To my late wife, Ann;
my late wife, Ailwen;
my son, Sean;
my daughter-in-law, Becky;
and my granddaughter, Caitlin.
ACKNOWLEDGEMENTS
M y grateful thanks to all friends and acquaintances who have told me of personal experiences of a spiritual nature. I am also grateful to those who have assisted me in contacting others whose similar experiences they have heard about.
FOREWORD
C urious incidents that followed the death of his first wife, including what e calls a ‘preview of the immortal realm which is the future for all of us’, prompted Michael Higgins to take a good look at the evidence for, and belief in, the afterlife. It is, he says, ‘appalling that the great majority of mankind in this day and age have virtually no conception of real life, i.e. immortal spirituality’, with the result that death has come to be seen as something to be feared rather than a simple transition from one state of being to the next.
With the clarity and authority one expects from a good science teacher, the author takes us through a wide variety of subjects, from comparative religion, ghosts, poltergeists, reincarnation, mediumship and spiritualism to near-death experiences, electronic voice phenomena, dowsing and psychometry. He has in fact produced a well written and informative guide book to the afterlife.

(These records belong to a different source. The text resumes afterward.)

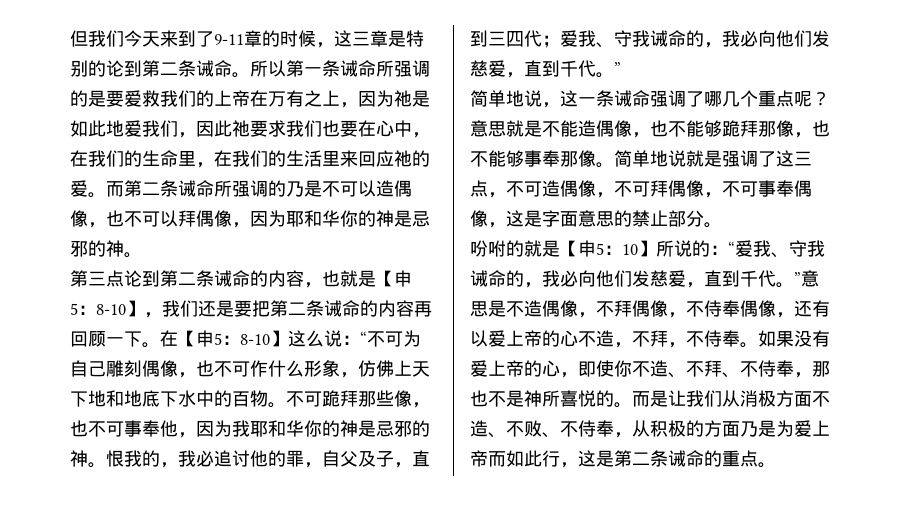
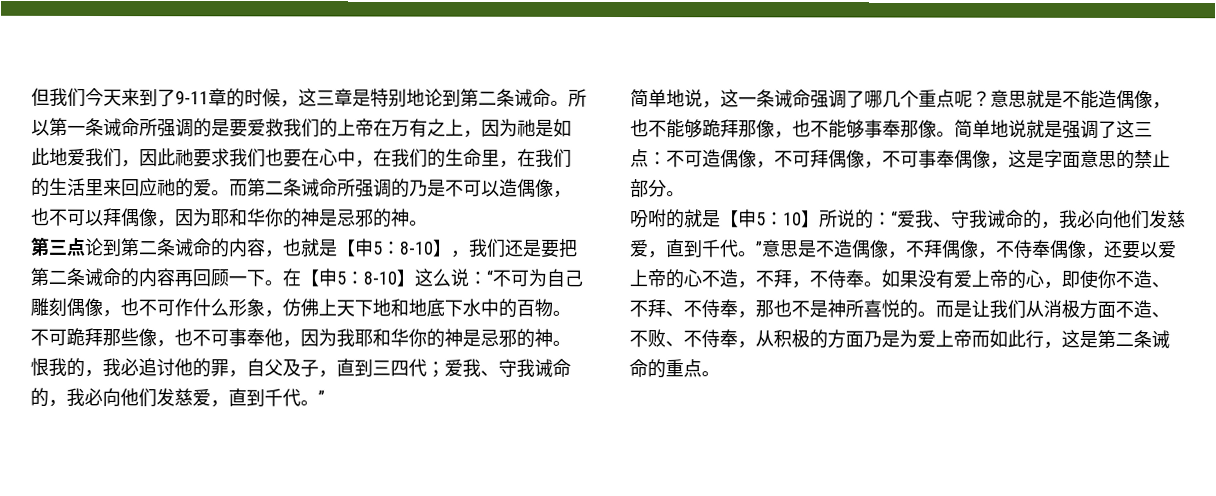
- 但我们今天来到了9-11章的时候，这三章是特别的论到第二条诫命。
+ 但我们今天来到了9-11章的时候，这三章是特别地论到第二条诫命。
- 简单地说就是强调了这三点，不可造偶像，不可拜偶像，不可事奉偶像，这是字面意思的禁止部分。
+ 简单地说就是强调了这三点：不可造偶像，不可拜偶像，不可事奉偶像，这是字面意思的禁止部分。
- 吩咐的就是【申5：10】所说的：“爱我、守我诫命的，我必向他们发慈爱，直到千代。”意思是不造偶像，不拜偶像，不侍奉偶像，还有以爱上帝的心不造，不拜，不侍奉。
+ 吩咐的就是【申5：10】所说的：“爱我、守我诫命的，我必向他们发慈爱，直到千代。”意思是不造偶像，不拜偶像，不侍奉偶像，还要以爱上帝的心不造，不拜，不侍奉。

When we decide to go on holiday in a new country, we usually read something about it first, and so arrive with some knowledge of what to expect to find when we get there. This book should provide some comfort both to the bereaved and to those who may be feeling that the time for their transition is drawing near.
Guy Lyon Playfair*
*Guy Lyon Playfair has been a leading and very active member of the British SPR: Society for Psychological Research for many years. He has also done much research elsewhere, particularly in South America.
PREFACE
M y first wife, Ann, died of cancer at the age of forty-six. A week after the funeral, her aunt, who had been a great help in the last stages of Ann’s illness, returned to her home, leaving me on my own for the first time since Ann’s death. It was a Saturday afternoon, and the only company I had was our beagle, Digger; I was also to find many years later that dogs can be a great comfort in bereavement.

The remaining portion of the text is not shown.